AIM OF THE TASK
Images within the entries are to be omitted; the remainder must be reproduced exactly.

[Opening INFORMATION SUPPLIED section]

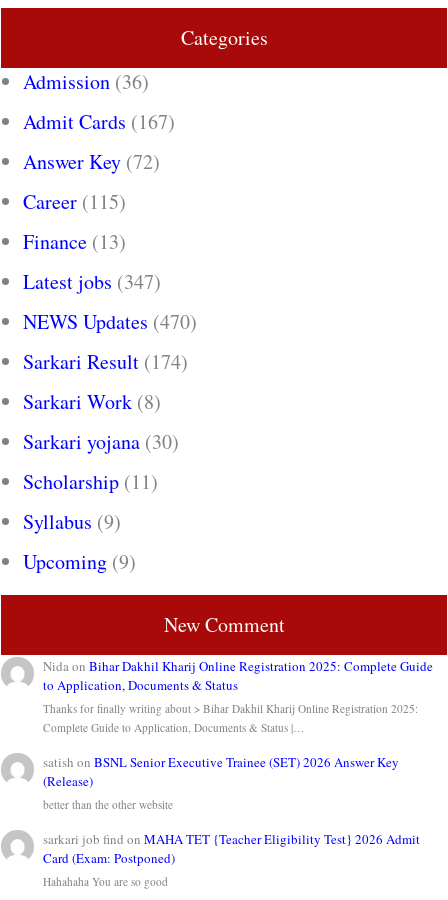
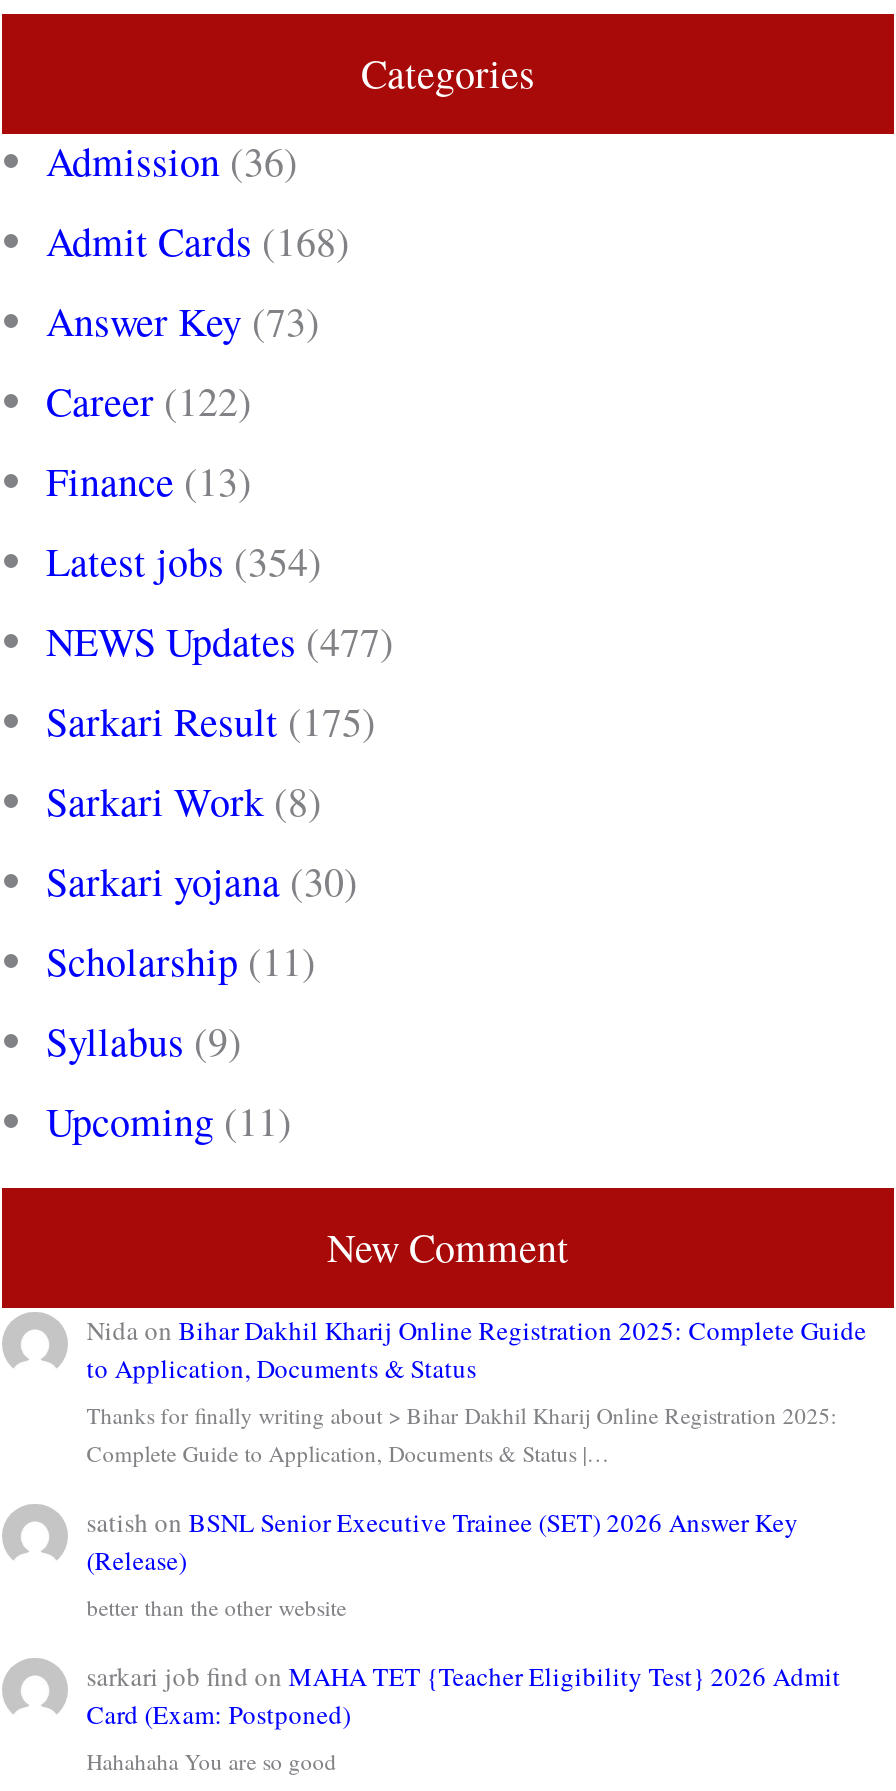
[23,108,175,135] Admit Cards (167) -> [46,213,350,267] Admit Cards (168)
[23,148,160,175] Answer Key (72) -> [46,293,320,347] Answer Key (73)
[23,188,126,215] Career (115) -> [46,373,252,427] Career (122)
[23,268,161,295] Latest jobs (347) -> [46,533,322,587] Latest jobs (354)
[23,308,197,335] NEWS Updates (470) -> [46,613,394,667] NEWS Updates (477)
[23,348,188,375] Sarkari Result (174) -> [46,693,376,747] Sarkari Result (175)
[23,548,136,575] Upcoming (9) -> [46,1093,292,1147] Upcoming (11)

[Closing INFORMATION SUPPLIED section]

RESPONSE
[23,108,175,135] Admit Cards (167) -> [46,213,350,267] Admit Cards (168)
[23,148,160,175] Answer Key (72) -> [46,293,320,347] Answer Key (73)
[23,188,126,215] Career (115) -> [46,373,252,427] Career (122)
[23,268,161,295] Latest jobs (347) -> [46,533,322,587] Latest jobs (354)
[23,308,197,335] NEWS Updates (470) -> [46,613,394,667] NEWS Updates (477)
[23,348,188,375] Sarkari Result (174) -> [46,693,376,747] Sarkari Result (175)
[23,548,136,575] Upcoming (9) -> [46,1093,292,1147] Upcoming (11)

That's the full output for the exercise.